Recurring themes

Written by Peter Honey on 18 December 2013

Today in my newspaper there is one of those year-end reviews about technology. It is called Twenty-Thirteen's Nifty Fifty: The 50 gadgets that have changed the course of technology this year. The list includes Google glass, Jetpacks, 3-D printers in space, Electronic pills and 64-bit. I struggle to comprehend many of these gadgets but I can remember doing that with fax machines, microwave ovens and, more recently, with my smart phone and now I take them in my stride (and fax machines already seem absurdly old fashioned). However, I readily admit to struggling to walk briskly while sending a text message - something I can't help but notice young people can do because I so often have to side-step to avoid a head-on collision. 

I recently attended the first day of the annual conference of The Charity Learning Consortium. Over the past few years I have much enjoyed their conferences - a blend of fun activities and speakers exactly as their strap line promises; Coming together to share learning, experiences and resources to develop our people. Nowadays when I participate in conferences everyone looks unbelievably young (they can all send text messages effortlessly) and I can't help feeling conspicuously old. A good day for me is when no one expresses astonishment that I'm still alive!   

And increasingly nowadays there is another emotion that I can best describe as a strong feeling of déjà vu. This is because so many of the topics, unlike the Nifty-Fifty gadgets, were already familiar to me. Some have no obvious sell-by date so they have never gone away and others are rediscovered and come round again. This doesn't surprise me because some time ago I came to the realisation that everything was cyclical - though I'm still waiting for my flared trousers to come back into fashion!
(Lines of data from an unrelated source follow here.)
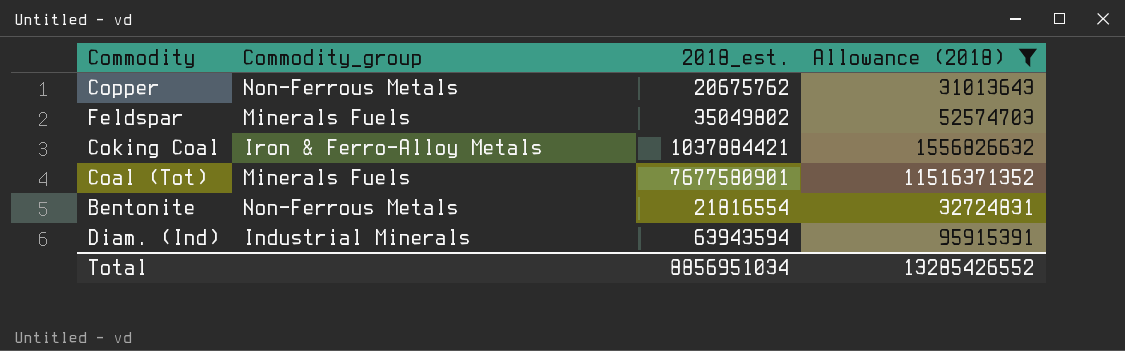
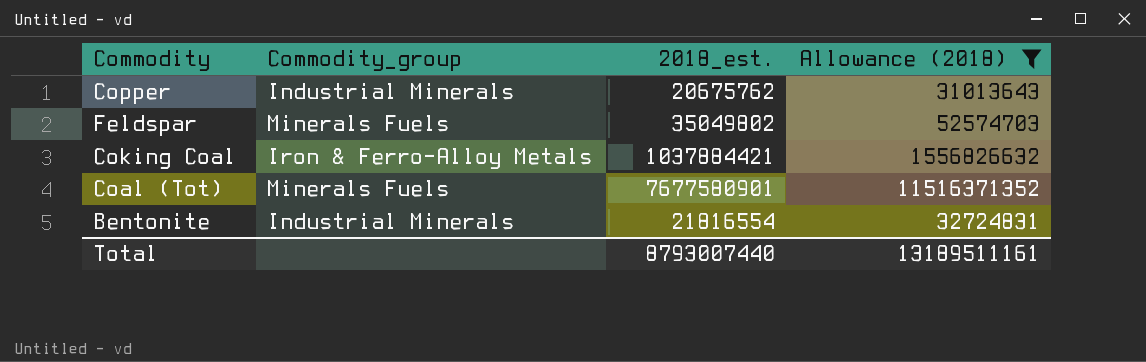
row Diam. (Ind): Industrial Minerals | 63943594 | 95915391 -> none
Copper | Commodity_group: Non-Ferrous Metals -> Industrial Minerals
Bentonite | Commodity_group: Non-Ferrous Metals -> Industrial Minerals
Total | 2018_est.: 8856951034 -> 8793007440
Total | Allowance (2018): 13285426552 -> 13189511161

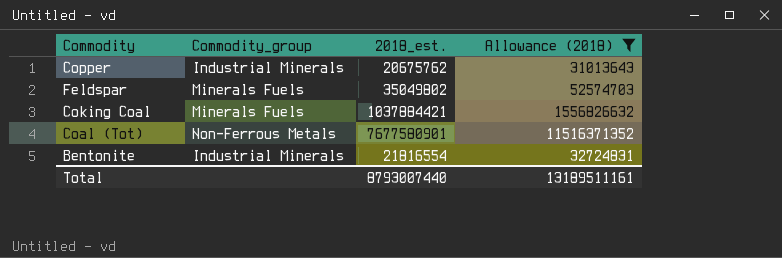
Coking Coal | Commodity_group: Iron & Ferro-Alloy Metals -> Minerals Fuels
Coal (Tot) | Commodity_group: Minerals Fuels -> Non-Ferrous Metals

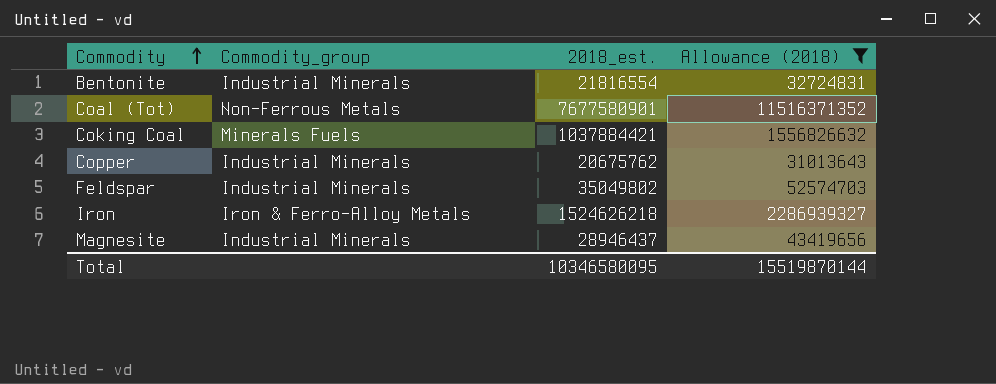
row order: none -> Commodity ascending
Feldspar | Commodity_group: Minerals Fuels -> Industrial Minerals
row Iron: none -> Iron & Ferro-Alloy Metals | 1524626218 | 2286939327
row Magnesite: none -> Industrial Minerals | 28946437 | 43419656
Total | 2018_est.: 8793007440 -> 10346580095
Total | Allowance (2018): 13189511161 -> 15519870144

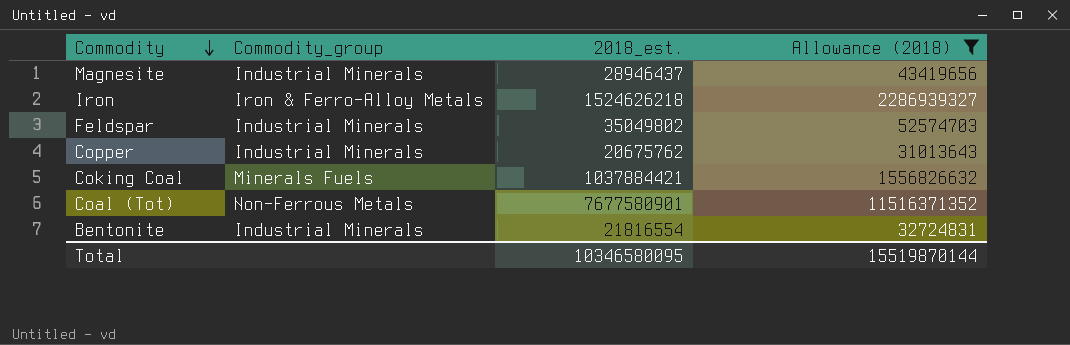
row order: Commodity ascending -> Commodity descending

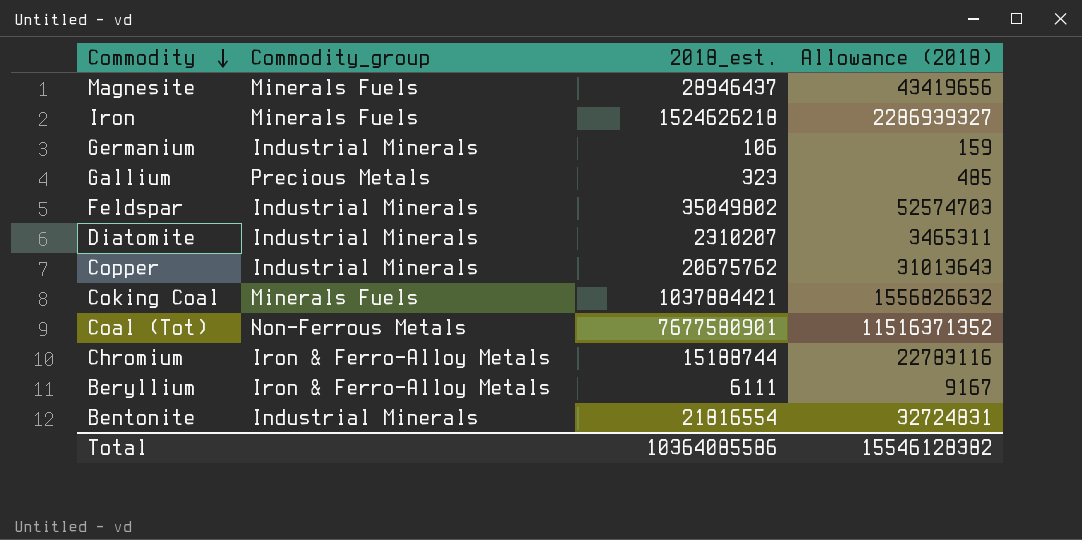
filter: Allowance (2018) >= 31013643 -> none
Magnesite | Commodity_group: Industrial Minerals -> Minerals Fuels
Iron | Commodity_group: Iron & Ferro-Alloy Metals -> Minerals Fuels
Total | 2018_est.: 10346580095 -> 10364085586
Total | Allowance (2018): 15519870144 -> 15546128382

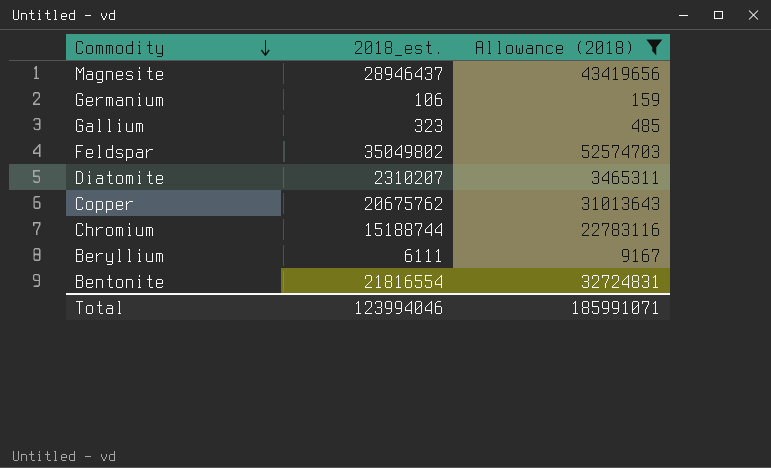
filter: none -> Allowance (2018) <= 52574703
column Commodity_group | position: 2 -> none
Total | 2018_est.: 10364085586 -> 123994046
Total | Allowance (2018): 15546128382 -> 185991071

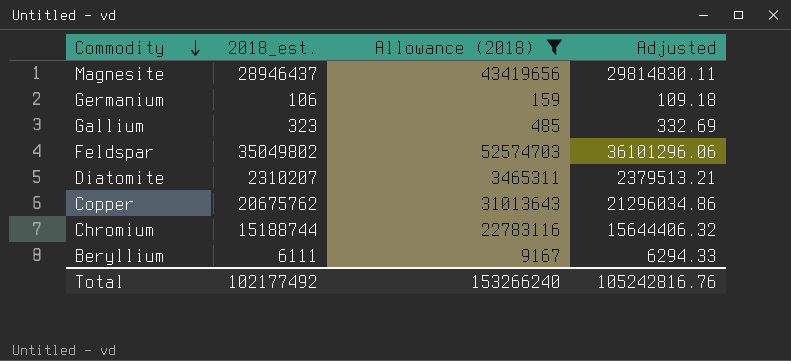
column Adjusted | formula: none -> [2018_est.] * 1.03
row Bentonite: 21816554 | 32724831 -> none
Total | 2018_est.: 123994046 -> 102177492
Total | Allowance (2018): 185991071 -> 153266240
Thirteen years ago I wrote a song about things being cyclical. The first verse goes like this (it sounds more profound when it's sung):

Oh, the pendulum swings 

As changes it brings.

Nothing stays cool

It's an unwritten rule.

Things turn turtle

They go full circle.

Say it ain't so, say it ain't so.

It is inevitable that some things go full circle or remain relevant and never go out of fashion. Take listening for example. How could a fundamental communication skill like listening ever be declared obsolete? I suppose it's just possible to imagine it if the Nifty-Fifty advance to the point where face-to-face interaction between human beings becomes redundant. But, thankfully, we are not there yet.    

There were other old chestnuts lauded at the conference I attended. Every time one was mentioned I noted it down - much to the surprise of people near me who couldn't understand what I was finding so remarkable. Here is the list I compiled of basic skills that were mentioned as 'musts' for people in L&D (in no order of importance - they are all important):

• Flexibility

• Influencing skills

• Understanding the business

• Consulting meaningfully

• Marketing

• Engagement

• Collaboration

• Teamwork

• Real listening 

There were some newer entrants.  Here are four things it was claimed have changed in L&D over the last five years:

• The growing expectation that learning will be offered in bite-sized chunks

• The increasing impact of social media

• The continuing  'learning outside the classroom' trend

• The increasing emphasis on the need for learner's to take responsibility for their own learning and development.

Even an old codger like me found these four things unremarkable - not because they are unimportant, but because they simply didn't sound leading-edge. In fact, with the exception of social media, the other three were, to my certain knowledge, being lauded 30 years ago.

Perhaps I sound disappointed at the stark contrast between the pace of change with gadgets and people? But I'm not. It is inevitable and I have reasons to be grateful that the two themes that pervade my life's work - experiential learning and interpersonal-skills - remain as relevant today as they always were and, unlike gadgets, will surely never go out of fashion.